## Exercise
Where the line containing "ZA AUTOMATSKE MENJAČE" appears, begin retyping; continue exactly through the final line of the data. Omit every picture.

[[ Data provided open ]]

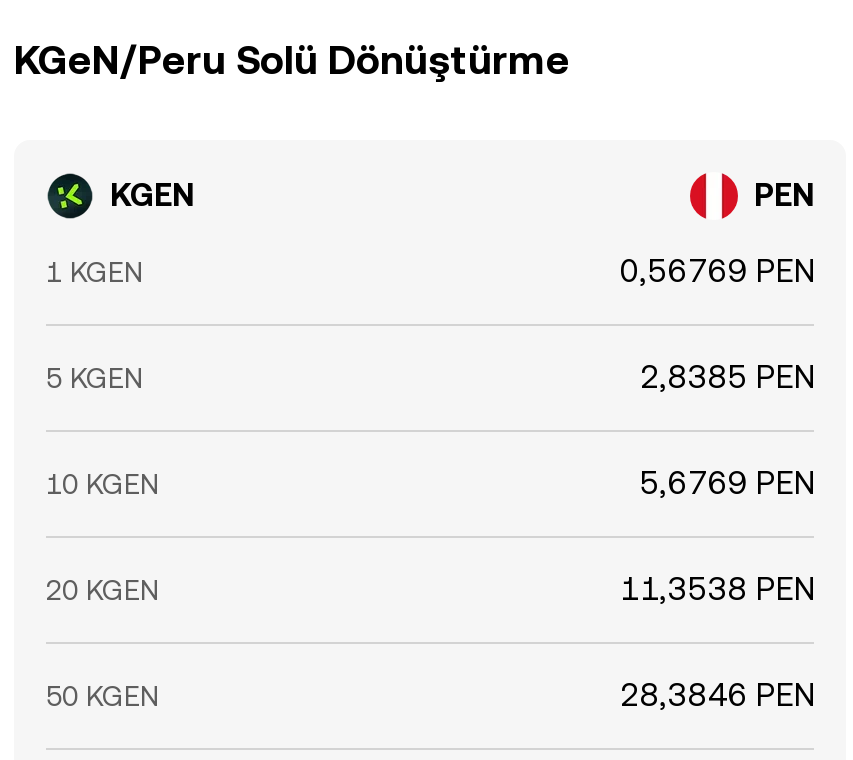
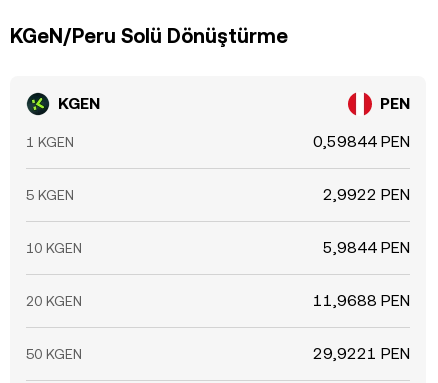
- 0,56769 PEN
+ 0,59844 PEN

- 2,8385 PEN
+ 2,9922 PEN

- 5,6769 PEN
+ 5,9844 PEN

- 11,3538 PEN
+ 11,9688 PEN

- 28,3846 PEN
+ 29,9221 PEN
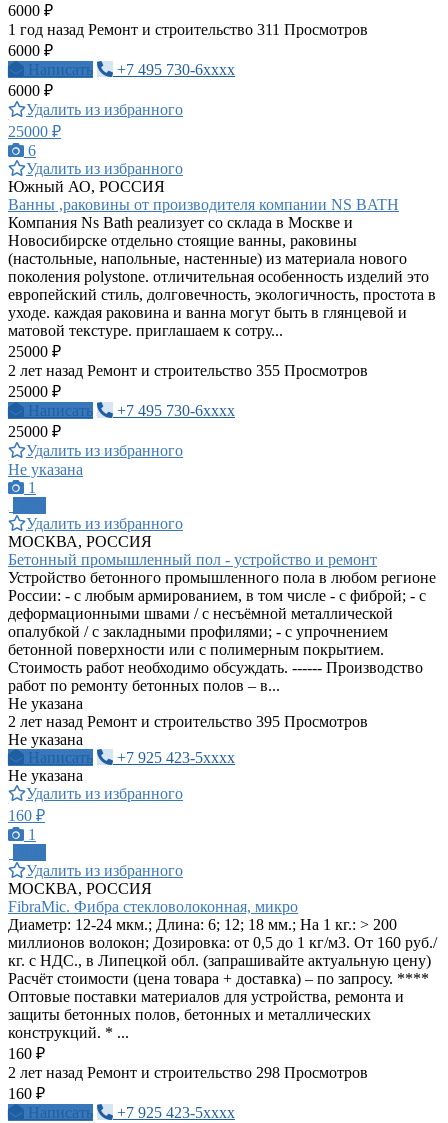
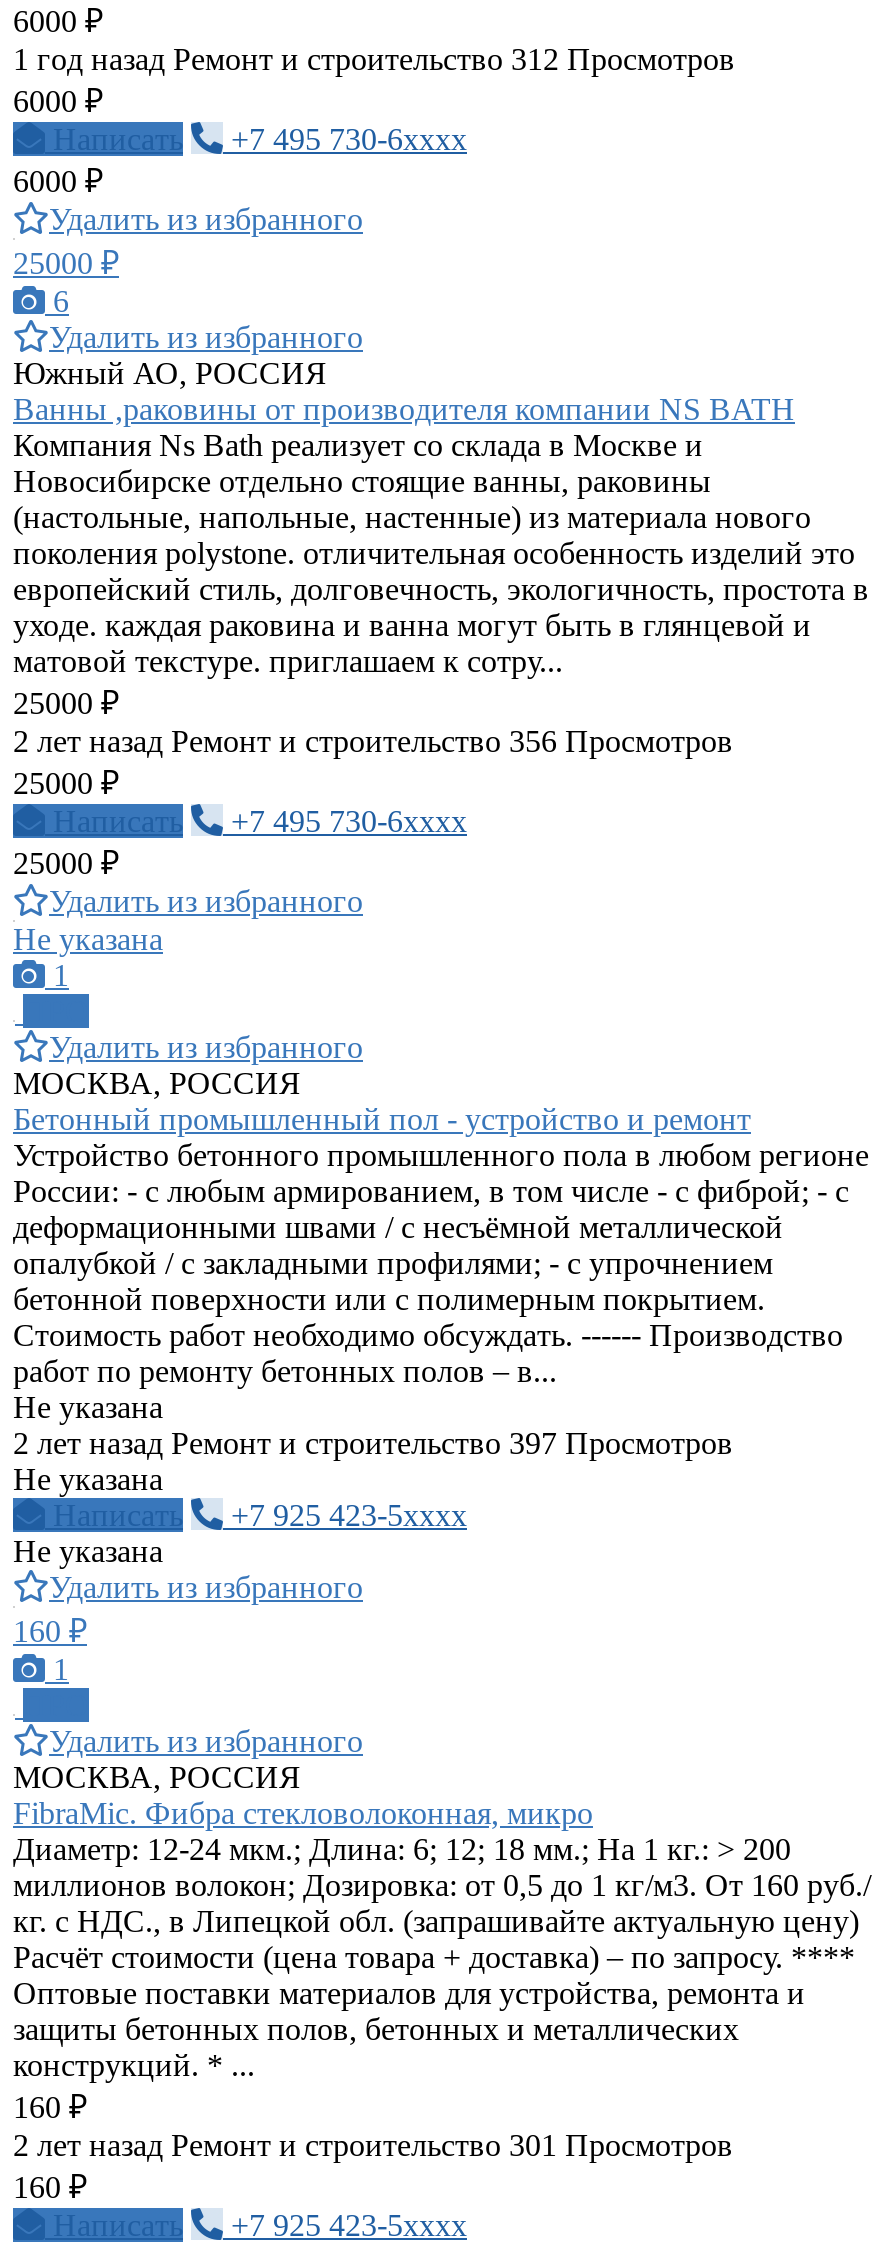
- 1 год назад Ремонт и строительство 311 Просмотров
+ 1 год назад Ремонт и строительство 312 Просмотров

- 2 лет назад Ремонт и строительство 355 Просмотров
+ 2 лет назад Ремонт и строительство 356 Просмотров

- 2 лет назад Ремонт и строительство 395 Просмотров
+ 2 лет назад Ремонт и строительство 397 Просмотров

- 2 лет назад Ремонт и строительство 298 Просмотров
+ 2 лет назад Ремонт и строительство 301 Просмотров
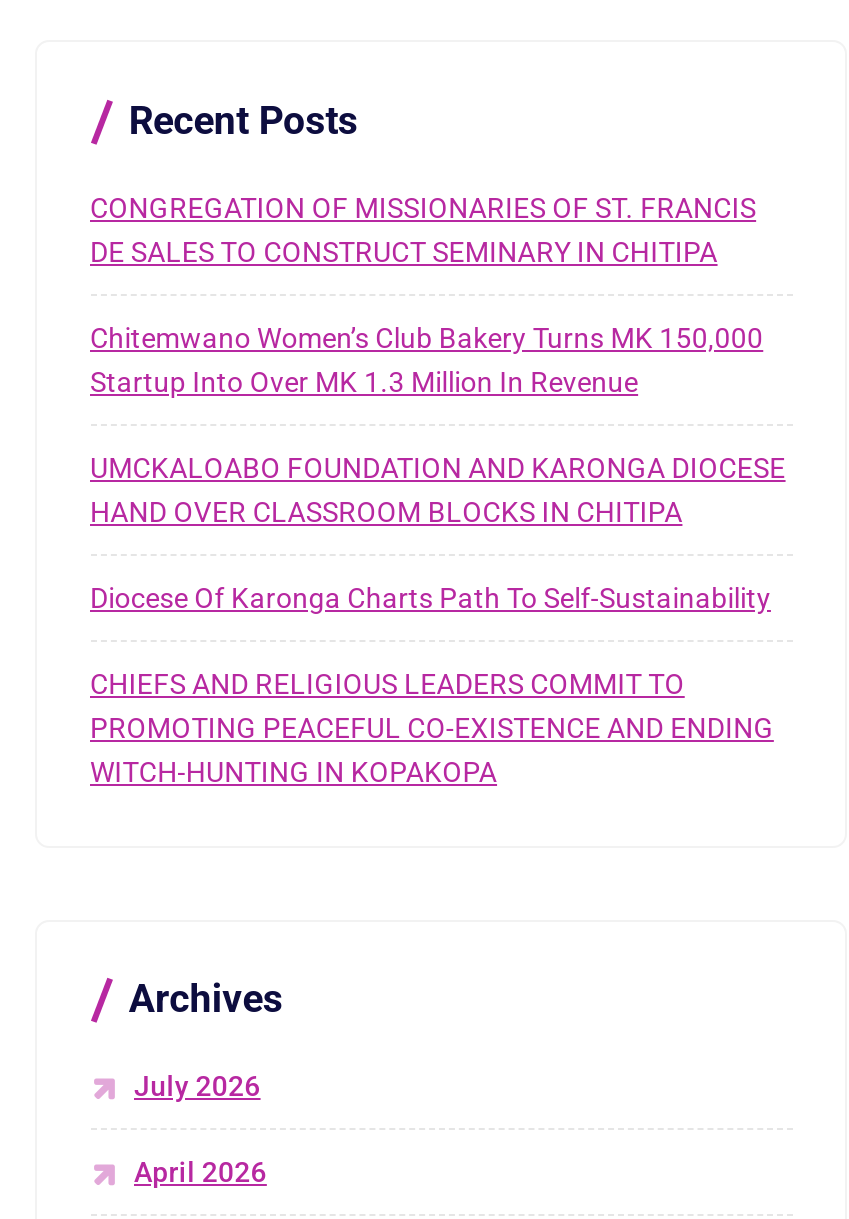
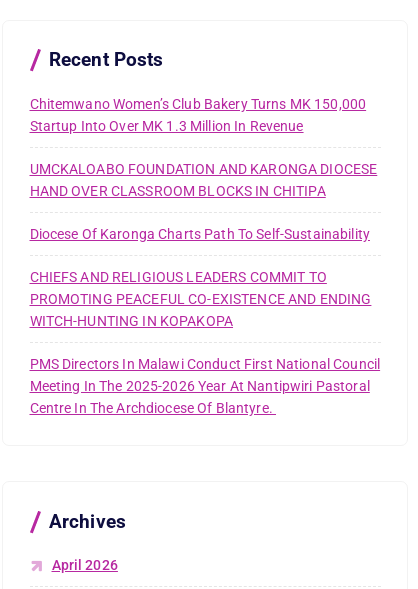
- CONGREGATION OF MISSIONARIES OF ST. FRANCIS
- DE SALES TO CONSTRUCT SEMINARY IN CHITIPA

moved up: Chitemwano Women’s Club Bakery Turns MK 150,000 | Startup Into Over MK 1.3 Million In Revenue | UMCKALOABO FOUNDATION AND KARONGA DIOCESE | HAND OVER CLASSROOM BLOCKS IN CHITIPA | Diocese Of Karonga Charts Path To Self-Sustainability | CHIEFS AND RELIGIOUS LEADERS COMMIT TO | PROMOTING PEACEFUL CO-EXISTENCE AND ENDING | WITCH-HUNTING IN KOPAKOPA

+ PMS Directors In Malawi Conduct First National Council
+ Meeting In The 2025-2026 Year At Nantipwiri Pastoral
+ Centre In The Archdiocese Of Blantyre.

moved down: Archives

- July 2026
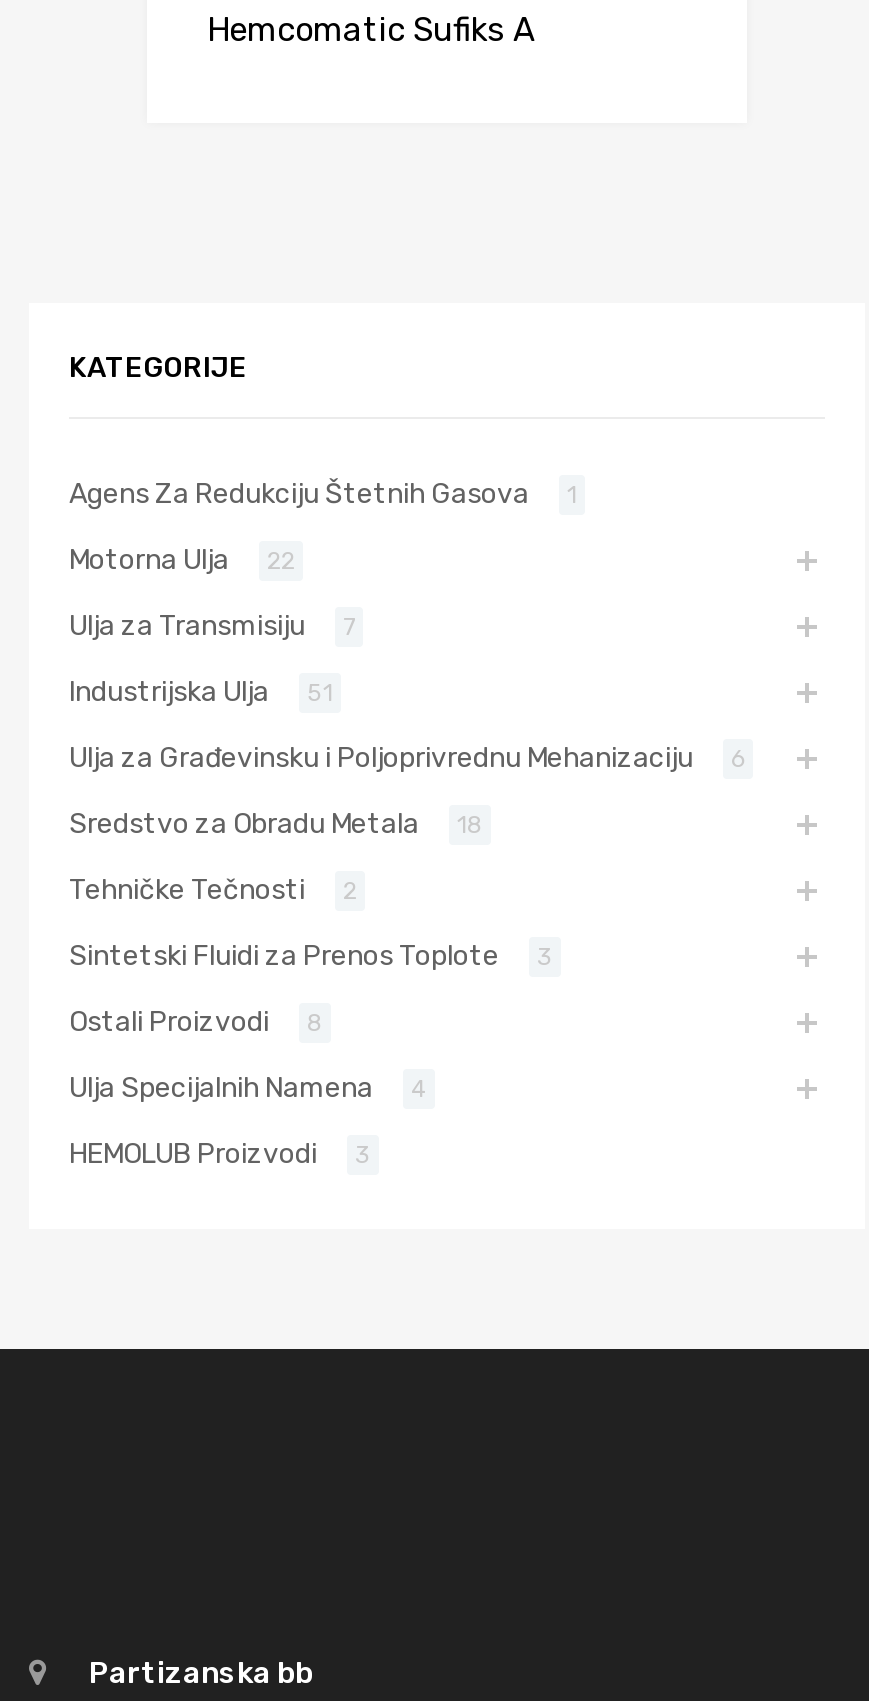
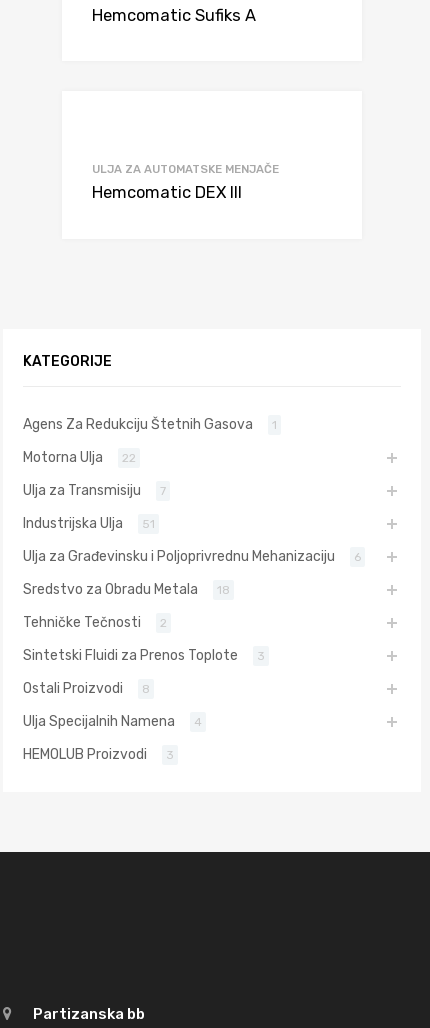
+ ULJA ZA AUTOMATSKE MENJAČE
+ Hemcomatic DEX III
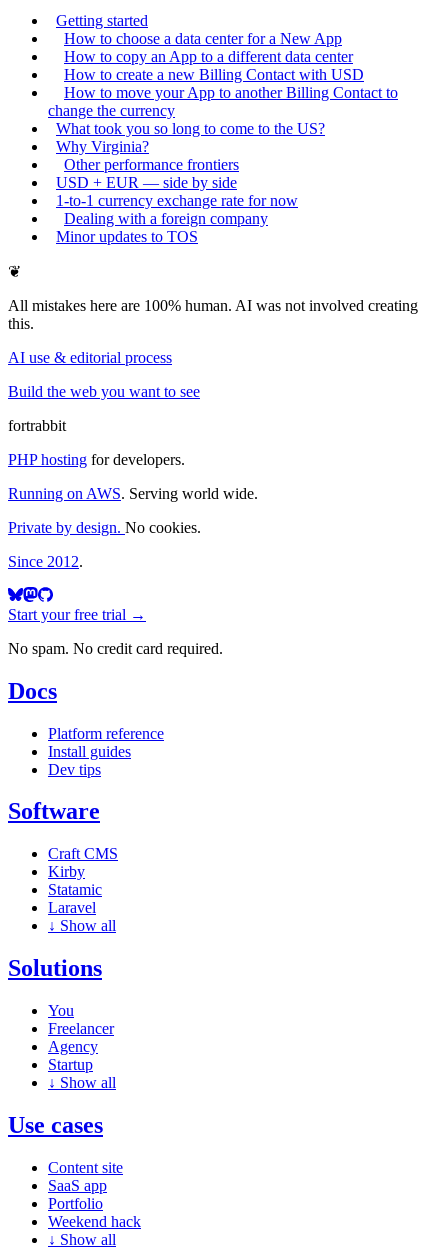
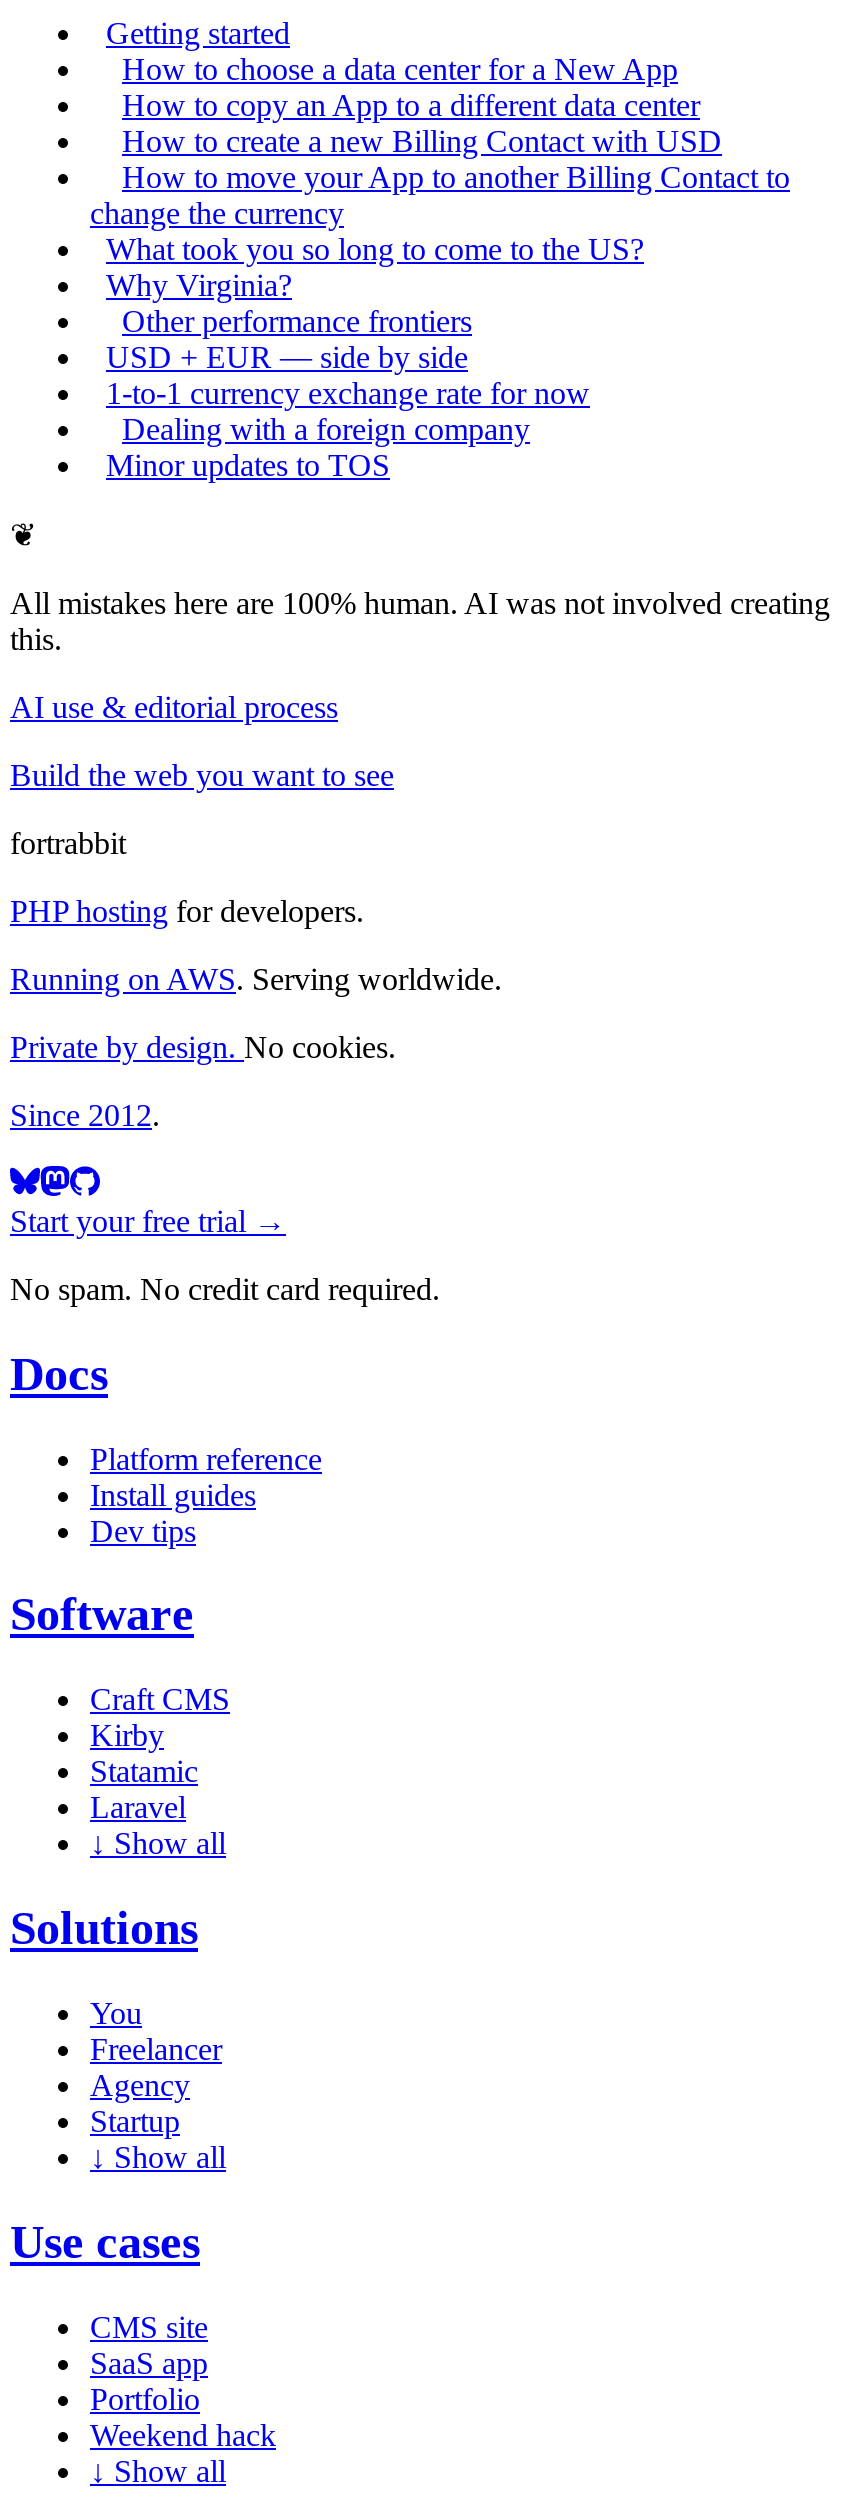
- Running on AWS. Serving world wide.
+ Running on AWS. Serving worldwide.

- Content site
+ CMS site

[[ Data provided closed ]]

## Solution to this problem
+ ULJA ZA AUTOMATSKE MENJAČE
+ Hemcomatic DEX III
- Running on AWS. Serving world wide.
+ Running on AWS. Serving worldwide.

- Content site
+ CMS site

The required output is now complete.